Poderia pensar-se que os dois autores espanhóis conversariam sobre o livro vencedor do galardão, As leis da fronteira, mas, a conversa incidiu sobre uma outra obra de Cercas: O impostor.

De forma apaixonada, Javier Cercas falou sobre o protagonista do livro, Enric Marco, um nonagenário barcelonês que se fez passar por sobrevivente dos campos nazis e que foi desmascarado em maio de 2005. A farsa chegou ao fim mas não antes de Marco presidir durante três anos à Associação Espanhola dos Sobreviventes, de dar centenas de conferências, de conceder dezenas de entrevistas, de receber importantes distinções e de comover (nalguns casos até às lágrimas) milhares de pessoas. Javier Cercas explicou que Marco foi entrevistado por jornalistas e historiadores e que ninguém descobriu a mentira.

“E porque todos acreditaram?”, perguntou Fajardo. “Porque Marco dava as respostas que todos nós queríamos ouvir. Uma versão tranquilizadora, sentimental e romântica da verdade, uma versão kitsch da História”. Fajardo acrescentou que os homens suportam fazer a guerra, mas não suportam saber que a fizeram. É incómodo e doloroso. Cercas concordou: “esta incapacidade de reconhecer os erros do passado é universal e não uma característica espanhola. Marco falava sobre romances, sobre batalhas, sobre heróis. Maquilhava a verdade e todos se sentiam reconfortados com as mentiras”.

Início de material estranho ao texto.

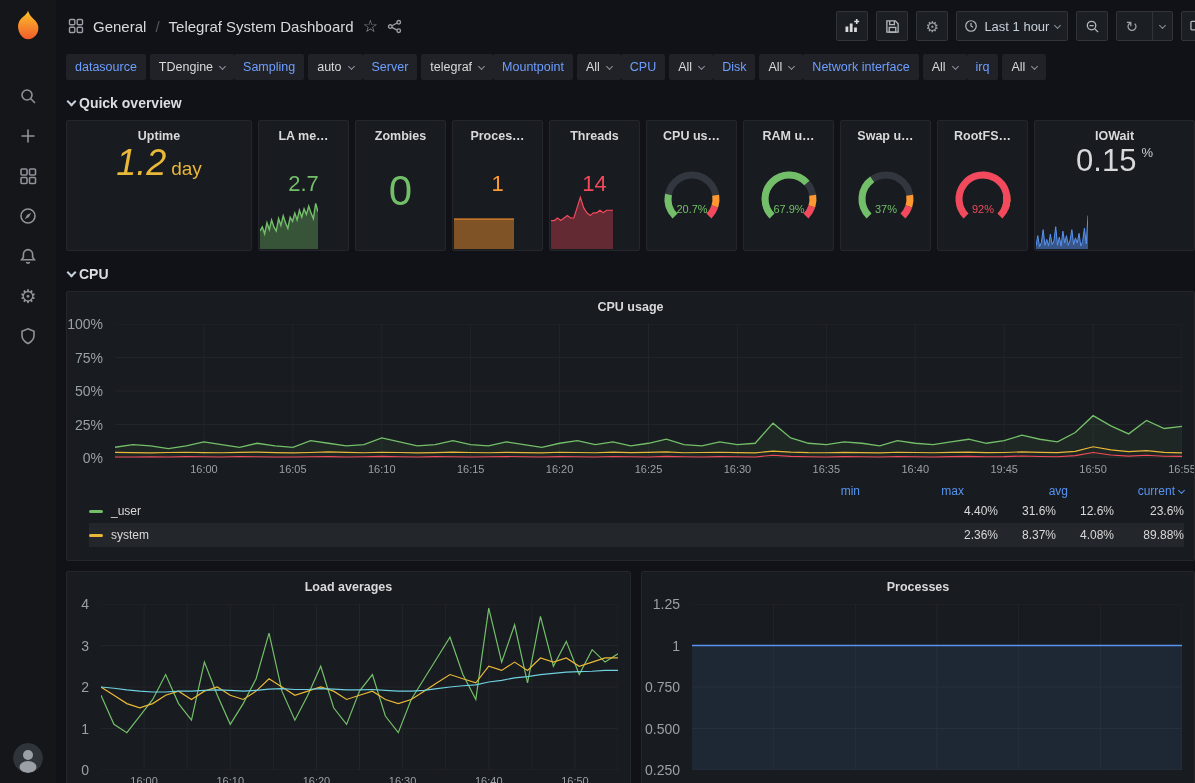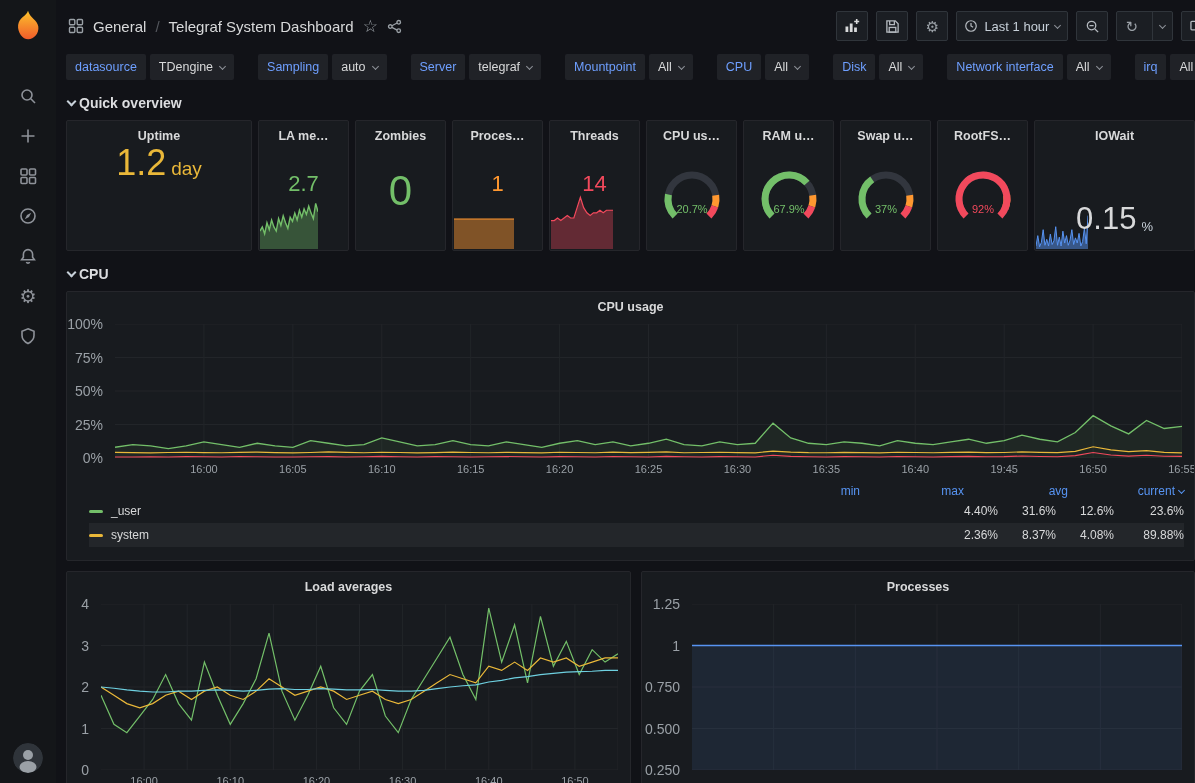"datasource" .submenu { gap: 24px -> 0 }
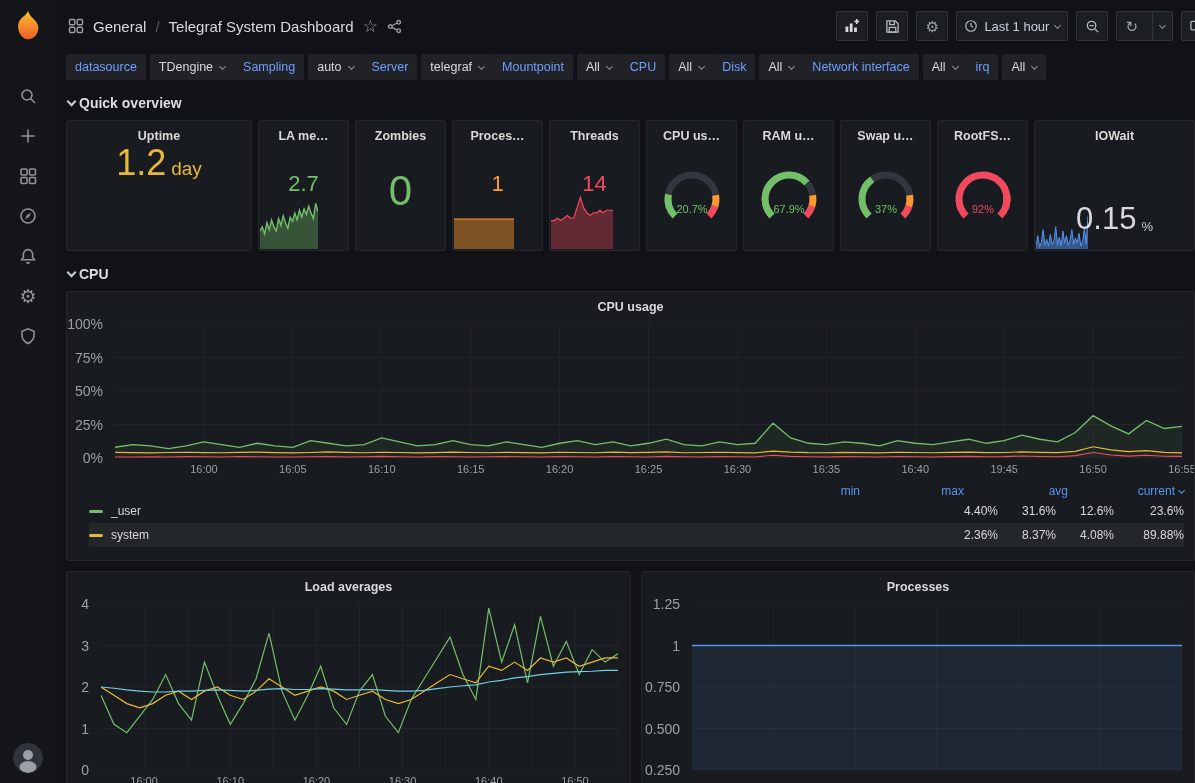"1.2" .num-xl { font-style: none -> italic }
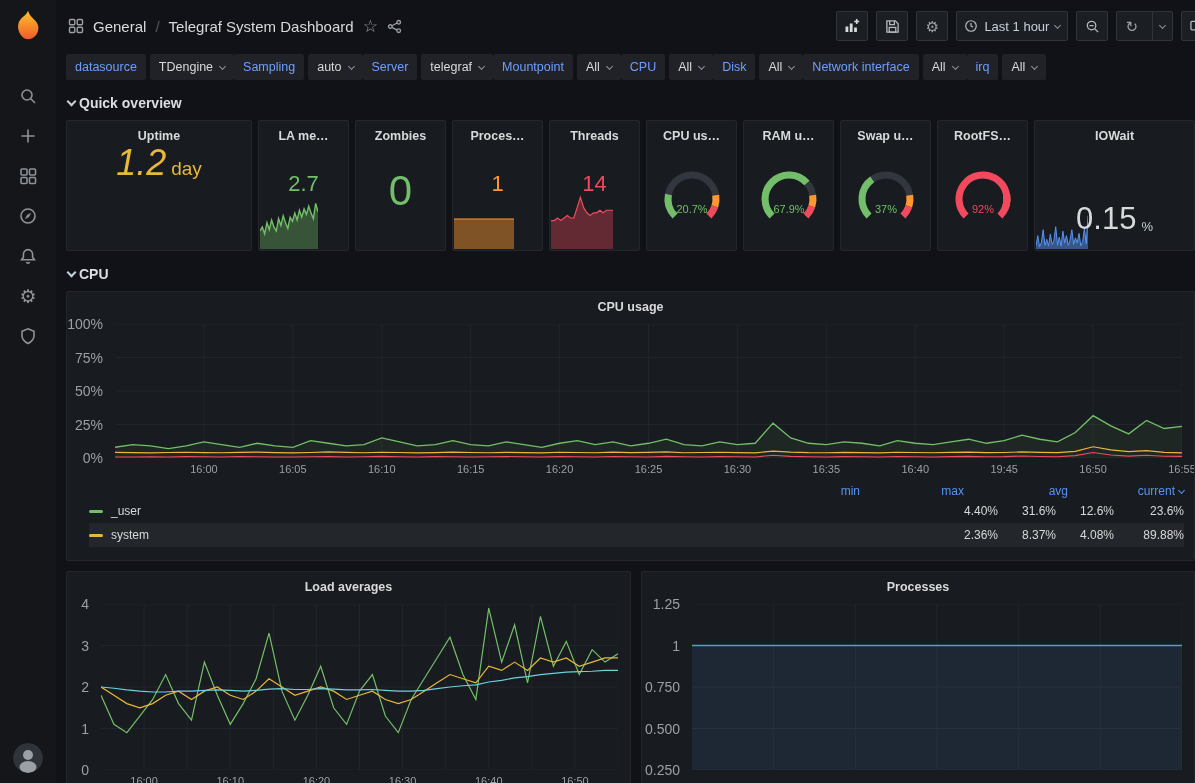"0.15" div.stat-center { align-items: flex-end -> flex-start }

José Manuel Fajardo insistiu que vivemos numa sociedade exibicionista do “eu vi, eu conto, eu mostro”. O escritor disse desconfiar de quem exibe as suas dores: “as grandes vítimas que conheci até hoje têm muita dificuldade em recordar o passado, em falar sobre ele”. Cercas sublinhou que vítimas e heróis são, muitas vezes, confundidos. “Os heróis são aqueles que dizem não quando todos dizem sim, aqueles que atuam, que lutam”.

Então, e porque Cercas ficou tão incomodado com Marco e as suas mentiras? “A literatura apresenta hipérboles monstruosas de quem somos. Todos temos um pouco de Mcbeth, de Hamlet, de Romeu ou de Julieta. E todos temos um pouco de Marco. Temos uma capacidade infinita de nos enganarmos a nós próprios, através do nosso conformismo e das nossas mentiras, pela busca de afeto, de reconhecimento. Todos somos atores e apresentamos uma versão de quem queremos ser e não de quem na realidade somos. Romanciamo-nos e maquilhamo-nos”.

Para escrever O impostor, Javier Cercas contou com a colaboração do próprio Marco, um homem com 95 anos e que ainda conduz, sobe escadas e fala apaixonadamente. Tem um ego gigantesco e nunca assumiu o erro. Para Marco, havia uma justificação nas mentiras. Segundo ele, a verdade sobre o Franquismo e o Nazismo tinha de ser difundida pelos jovens, por quem não viveu a II Guerra Mundial, nem que isso implicasse mentir incessantemente. Cercas discorda: “o que Marco difundia não era a verdade, era a falsificação da verdade. As mentiras não ajudam no estudo do Franquismo, do Nazismo”.

Cercas é um escritor reconhecido em Espanha e Marco ficou satisfeito quando soube que seria ele a escrever a sua história. Mas a ideia de Marco não coincidia com a de Javier Cercas. O impostor queria que o escritor justificasse as mentiras e Cercas recusou-se. “Escrever este livro foi uma batalha entre ele e eu”.

José Manuel Fajardo terminou a conversa dizendo ao público que a paixão com que Cercas fala sobre os seus livros nada tem a ver com a paixão com que os escreve. E com esta frase, para quem assistiu a esta conversa, ficou claro que os livros de Cercas são para lerem de um só fôlego.